- [Problem to work on]: Report each line of the data that includes the word "Globe".

(Difference listings)
=======
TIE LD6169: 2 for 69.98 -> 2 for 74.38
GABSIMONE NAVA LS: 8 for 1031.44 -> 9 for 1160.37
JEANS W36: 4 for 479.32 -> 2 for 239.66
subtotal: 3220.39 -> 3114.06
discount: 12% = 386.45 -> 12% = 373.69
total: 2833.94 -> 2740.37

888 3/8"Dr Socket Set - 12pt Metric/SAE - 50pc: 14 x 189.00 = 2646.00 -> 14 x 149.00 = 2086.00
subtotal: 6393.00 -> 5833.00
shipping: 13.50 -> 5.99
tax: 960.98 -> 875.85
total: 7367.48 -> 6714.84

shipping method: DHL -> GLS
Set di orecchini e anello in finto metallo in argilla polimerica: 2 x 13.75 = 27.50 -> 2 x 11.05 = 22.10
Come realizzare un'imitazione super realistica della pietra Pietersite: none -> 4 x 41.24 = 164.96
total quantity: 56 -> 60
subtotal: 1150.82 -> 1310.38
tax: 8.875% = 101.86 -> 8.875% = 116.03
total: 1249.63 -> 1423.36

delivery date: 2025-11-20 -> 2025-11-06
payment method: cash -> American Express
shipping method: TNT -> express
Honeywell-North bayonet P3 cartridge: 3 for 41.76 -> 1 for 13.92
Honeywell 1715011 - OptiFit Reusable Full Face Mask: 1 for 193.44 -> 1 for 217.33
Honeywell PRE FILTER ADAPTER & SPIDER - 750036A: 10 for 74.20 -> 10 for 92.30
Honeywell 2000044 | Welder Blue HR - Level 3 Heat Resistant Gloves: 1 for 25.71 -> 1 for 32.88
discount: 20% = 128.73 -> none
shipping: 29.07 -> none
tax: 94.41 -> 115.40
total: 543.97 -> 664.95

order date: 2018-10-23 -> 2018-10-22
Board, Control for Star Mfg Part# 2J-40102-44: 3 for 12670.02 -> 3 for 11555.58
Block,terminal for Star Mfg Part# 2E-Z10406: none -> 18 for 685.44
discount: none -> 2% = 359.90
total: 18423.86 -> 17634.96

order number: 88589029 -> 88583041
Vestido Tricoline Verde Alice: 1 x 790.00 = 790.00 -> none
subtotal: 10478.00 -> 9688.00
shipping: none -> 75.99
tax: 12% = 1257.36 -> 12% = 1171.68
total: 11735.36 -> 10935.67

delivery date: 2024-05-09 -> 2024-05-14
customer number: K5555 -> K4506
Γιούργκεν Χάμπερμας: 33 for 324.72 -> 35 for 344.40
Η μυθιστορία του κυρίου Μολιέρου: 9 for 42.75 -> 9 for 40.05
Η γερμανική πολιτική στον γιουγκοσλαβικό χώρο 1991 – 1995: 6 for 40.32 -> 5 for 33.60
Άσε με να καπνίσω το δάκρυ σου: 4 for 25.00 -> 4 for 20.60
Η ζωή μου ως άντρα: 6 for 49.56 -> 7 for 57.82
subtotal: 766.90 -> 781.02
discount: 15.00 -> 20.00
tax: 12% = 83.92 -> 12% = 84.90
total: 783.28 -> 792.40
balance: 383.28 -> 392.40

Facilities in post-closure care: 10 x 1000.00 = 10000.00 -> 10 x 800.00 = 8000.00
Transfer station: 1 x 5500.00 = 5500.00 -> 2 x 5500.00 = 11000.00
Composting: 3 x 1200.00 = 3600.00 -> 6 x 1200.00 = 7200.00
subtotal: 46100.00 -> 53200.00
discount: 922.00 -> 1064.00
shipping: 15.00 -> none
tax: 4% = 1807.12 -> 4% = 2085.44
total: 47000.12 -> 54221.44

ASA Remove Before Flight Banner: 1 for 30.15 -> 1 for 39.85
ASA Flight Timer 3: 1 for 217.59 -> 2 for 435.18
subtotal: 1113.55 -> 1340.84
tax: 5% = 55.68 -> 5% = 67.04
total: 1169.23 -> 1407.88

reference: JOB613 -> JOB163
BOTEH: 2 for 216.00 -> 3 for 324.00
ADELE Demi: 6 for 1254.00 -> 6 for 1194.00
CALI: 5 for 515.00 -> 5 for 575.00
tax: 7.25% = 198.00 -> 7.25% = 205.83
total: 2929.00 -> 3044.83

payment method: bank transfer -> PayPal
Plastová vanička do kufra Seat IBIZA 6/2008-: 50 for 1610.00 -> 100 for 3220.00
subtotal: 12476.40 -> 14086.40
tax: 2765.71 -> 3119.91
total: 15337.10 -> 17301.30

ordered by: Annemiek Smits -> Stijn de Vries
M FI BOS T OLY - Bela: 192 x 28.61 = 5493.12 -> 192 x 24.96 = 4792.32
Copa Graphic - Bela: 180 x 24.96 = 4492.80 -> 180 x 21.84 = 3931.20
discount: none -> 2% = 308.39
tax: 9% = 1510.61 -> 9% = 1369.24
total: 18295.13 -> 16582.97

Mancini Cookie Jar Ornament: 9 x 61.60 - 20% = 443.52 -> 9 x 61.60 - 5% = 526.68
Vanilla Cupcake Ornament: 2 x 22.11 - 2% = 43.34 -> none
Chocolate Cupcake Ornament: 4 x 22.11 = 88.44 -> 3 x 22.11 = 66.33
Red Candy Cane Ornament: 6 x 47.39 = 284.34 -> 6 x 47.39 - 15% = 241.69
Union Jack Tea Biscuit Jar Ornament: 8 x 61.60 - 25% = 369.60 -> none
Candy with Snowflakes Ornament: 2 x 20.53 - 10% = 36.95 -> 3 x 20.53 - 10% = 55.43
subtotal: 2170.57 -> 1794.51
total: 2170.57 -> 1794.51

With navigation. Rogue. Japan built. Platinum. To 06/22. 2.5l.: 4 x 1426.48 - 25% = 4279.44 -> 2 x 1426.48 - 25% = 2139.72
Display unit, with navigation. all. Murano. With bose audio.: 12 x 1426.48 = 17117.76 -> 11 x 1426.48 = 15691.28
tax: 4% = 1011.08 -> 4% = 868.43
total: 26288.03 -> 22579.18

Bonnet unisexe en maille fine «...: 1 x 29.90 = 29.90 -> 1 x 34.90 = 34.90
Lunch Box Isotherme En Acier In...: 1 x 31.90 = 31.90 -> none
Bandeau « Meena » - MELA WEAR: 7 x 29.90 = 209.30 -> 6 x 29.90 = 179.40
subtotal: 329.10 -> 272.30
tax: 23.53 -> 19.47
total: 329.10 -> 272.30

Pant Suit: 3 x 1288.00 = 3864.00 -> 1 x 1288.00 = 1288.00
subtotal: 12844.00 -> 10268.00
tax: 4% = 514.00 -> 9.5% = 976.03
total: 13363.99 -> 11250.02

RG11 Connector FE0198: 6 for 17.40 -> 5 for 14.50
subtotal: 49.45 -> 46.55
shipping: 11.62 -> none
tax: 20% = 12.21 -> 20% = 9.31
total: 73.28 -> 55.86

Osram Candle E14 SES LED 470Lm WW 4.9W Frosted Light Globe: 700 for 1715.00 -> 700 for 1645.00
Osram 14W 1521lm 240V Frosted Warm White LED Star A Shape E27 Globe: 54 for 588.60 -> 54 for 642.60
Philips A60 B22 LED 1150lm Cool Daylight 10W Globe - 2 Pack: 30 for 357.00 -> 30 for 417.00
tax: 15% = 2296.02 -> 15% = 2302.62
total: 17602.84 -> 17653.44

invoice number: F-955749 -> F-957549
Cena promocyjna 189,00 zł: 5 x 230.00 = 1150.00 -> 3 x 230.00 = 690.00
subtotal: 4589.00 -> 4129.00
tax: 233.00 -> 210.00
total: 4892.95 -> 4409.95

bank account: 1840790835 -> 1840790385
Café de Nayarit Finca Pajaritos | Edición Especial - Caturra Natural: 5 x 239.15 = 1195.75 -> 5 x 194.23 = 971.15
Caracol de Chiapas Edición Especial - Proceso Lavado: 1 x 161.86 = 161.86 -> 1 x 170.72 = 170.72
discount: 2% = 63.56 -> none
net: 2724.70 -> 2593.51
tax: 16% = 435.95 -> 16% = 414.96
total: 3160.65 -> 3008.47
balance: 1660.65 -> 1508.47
=======
- [Problem solution]:
Osram Candle E14 SES LED 470Lm WW 4.9W Frosted Light Globe: 700 for 1715.00 -> 700 for 1645.00
Osram 14W 1521lm 240V Frosted Warm White LED Star A Shape E27 Globe: 54 for 588.60 -> 54 for 642.60
Philips A60 B22 LED 1150lm Cool Daylight 10W Globe - 2 Pack: 30 for 357.00 -> 30 for 417.00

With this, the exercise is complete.